In my Beyond Frameworks talk, I explained how a component-based architecture can help answer some of the important (i.e. expensive!) questions you might face when creating long-lived apps that rely on a PHP framework. In this series of blog posts, I’m going to look at how to go about creating and working with components.

Working unit tests is only half the battle. If your unit test doesn’t cover 100% of the code, chances are you’re shipping bugs. 100% code coverage doesn’t guarantee bug-free code by any means, but it’s an important step in the right direction. There isn’t much point in shipping code that other developers cannot trust; they will just go elsewhere to get their components.

How Much Of My Code Is Covered By My Tests?
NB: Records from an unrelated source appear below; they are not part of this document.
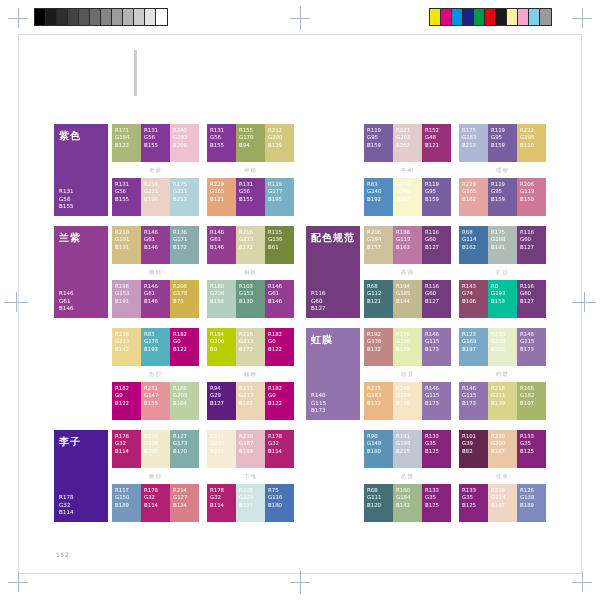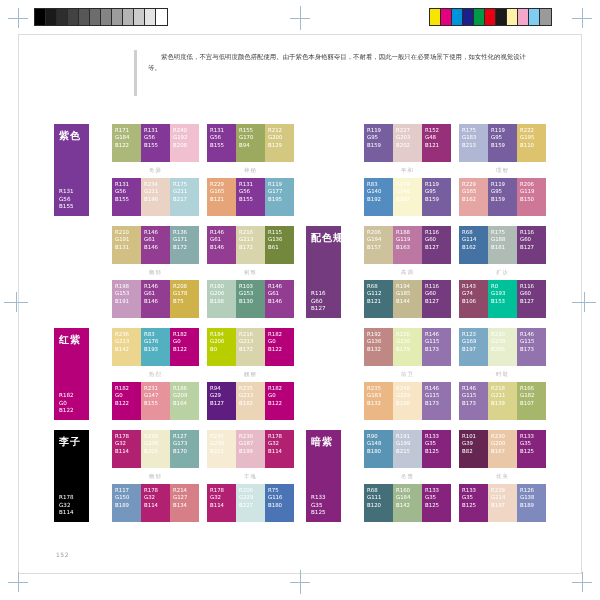"紫色明度低，不宜与低明度颜色搭配使用。由于紫色本身艳丽夺目，不耐看，因此一般只在" div { html: <div>紫色明度低，不宜与低明度颜色搭配使用。由于紫色本身艳丽夺目，不耐看，因此一般只在必要场景下使用，如女性化的视觉设计等。</div> -> none }
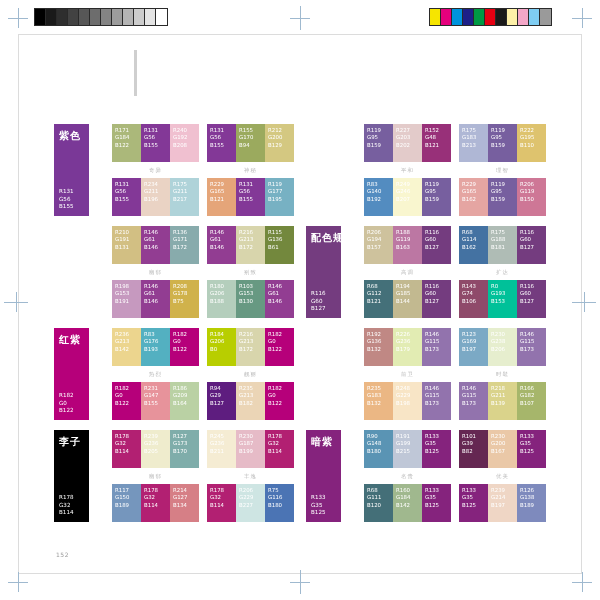"紫色" .base-swatch { width: 35px -> 54px }
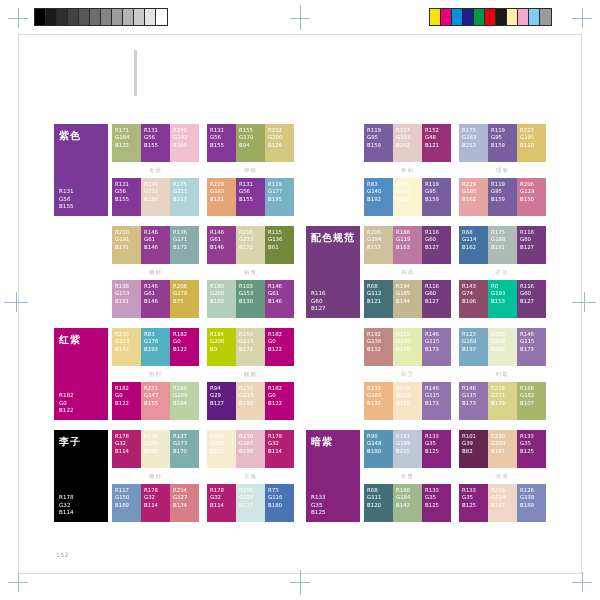"兰紫" div.base-swatch { html: none -> <div> <div>兰紫</div> <div>R146<br>G61<br>B146</div> </div> }
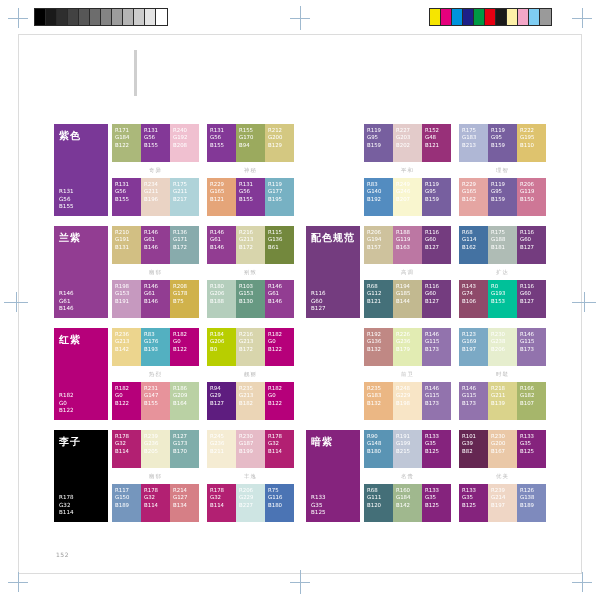"红紫" div.base-swatch { html: <div> <div>红紫</div> <div>R182<br>G0<br>B122</div> </div> -> none }
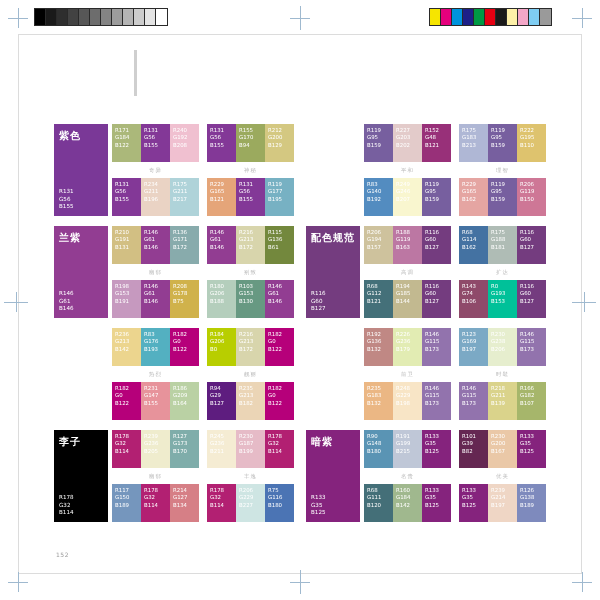"虹膜" div.base-swatch { html: none -> <div> <div>虹膜</div> <div>R146<br>G115<br>B173</div> </div> }
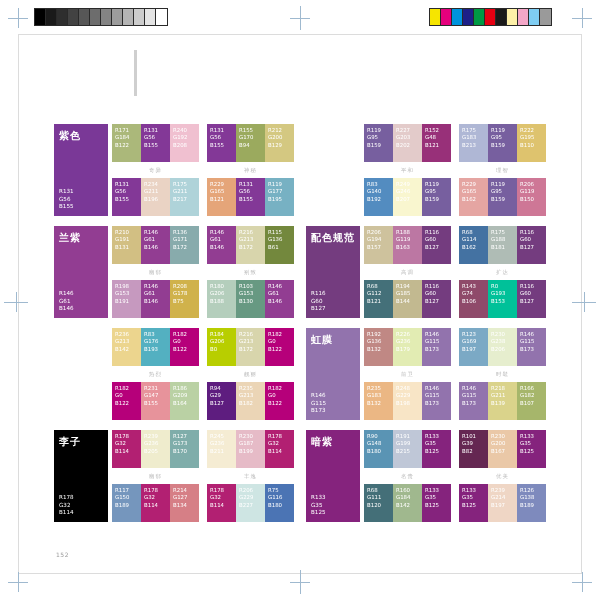"李子" div.base-swatch { background: #000000 -> #4c1d95 }
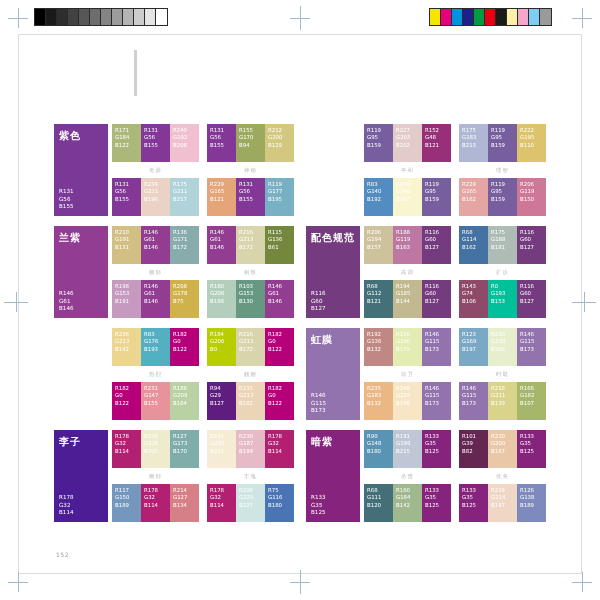"暗紫" div.base-swatch { html: <div> <div>暗紫</div> <div>R133<br>G35<br>B125</div> </div> -> none }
The skeleton component created by the phix php-library:init command makes it very easy for you to see how much of your code is covered by your unit tests. To do this, you need to make sure that you have Derick’s excellent xdebug extension installed. After that, just run your unit tests from the command line, and our skeleton will take care of generating the code coverage data.

stuart:~/Devel/sental/repustateApi$ phing test

This command will generate a HTML-based report in the ‘review/code-coverage’ folder:

This report shows you exactly which lines have been executed during the unit tests, and which lines of code have gone untested, making it very easy for you to see where the gaps in your testing are.

Aim For 100% Code Coverage

I’m the first to admit that this is something I’ve changed my tune over. When I was trained as a professional engineer in the 1990′s, we were taught to do 100% code coverage … and, frankly, the cost of writing all those tests seemed horrendous to me. On one project I worked on, the project manager told me that he budgeted 40% of our time for writing tests. As the dot com bubble came, and everyone rushed to compete on Internet Time (no, I didn’t believe in it then, and I definitely don’t believe in it now!), the emphasis was on shipping code with all possible haste. 100% code coverage seemed a luxury no-one could afford.

Today, with the benefit of 20/20 hindsight, I can clearly see that the costs of shipping partially-working / barely-working code are just too high. Even cobbled-together code ends up surviving for many years longer than anyone anticipated, and that just means generation after generation of programmer having to waste time maintaining the code, or spending their time instead creating and shipping their own barely-working code.

I’ve been experimenting with, and developing, this approach to components in PHP since summer 2010 (annual vacations are great for getting some hacking done!), and there’s no way I’m going to admit how many bugs I found in my own code – code I was actively using – when I went back to add 100% coverage :) Suffice to say it was a lot, and more than enough to convince me of just how important 100% code coverage is to a component.

100% code coverage does not guarantee that your code is bug-free; it is not the magic target that will produce zero-defect code. But it is a good step in the right direction.

One Comment

  1. Simon says:
    March 30th, 2011 at 11:52 am

    Thanks, Stuart. It’ll be interesting to see what comments this will draw, as there has recently been lot of internet-bashing of those of us who aim for 100%, and I think that’s a shame.

    As you point out, the bugs will typically be in the untested portion, plus it’s a lot easier to keep coverage at 100% than it is at 79.84%, simply because you do spot it when some new untested code creeps in.

    I’m glad you qualified this with the caveat that 100% is a step in the right direction rather than a silver bullet full of magic guarantees – I think a lot of the bashers don’t realise that us compulsive testers do appreciate that.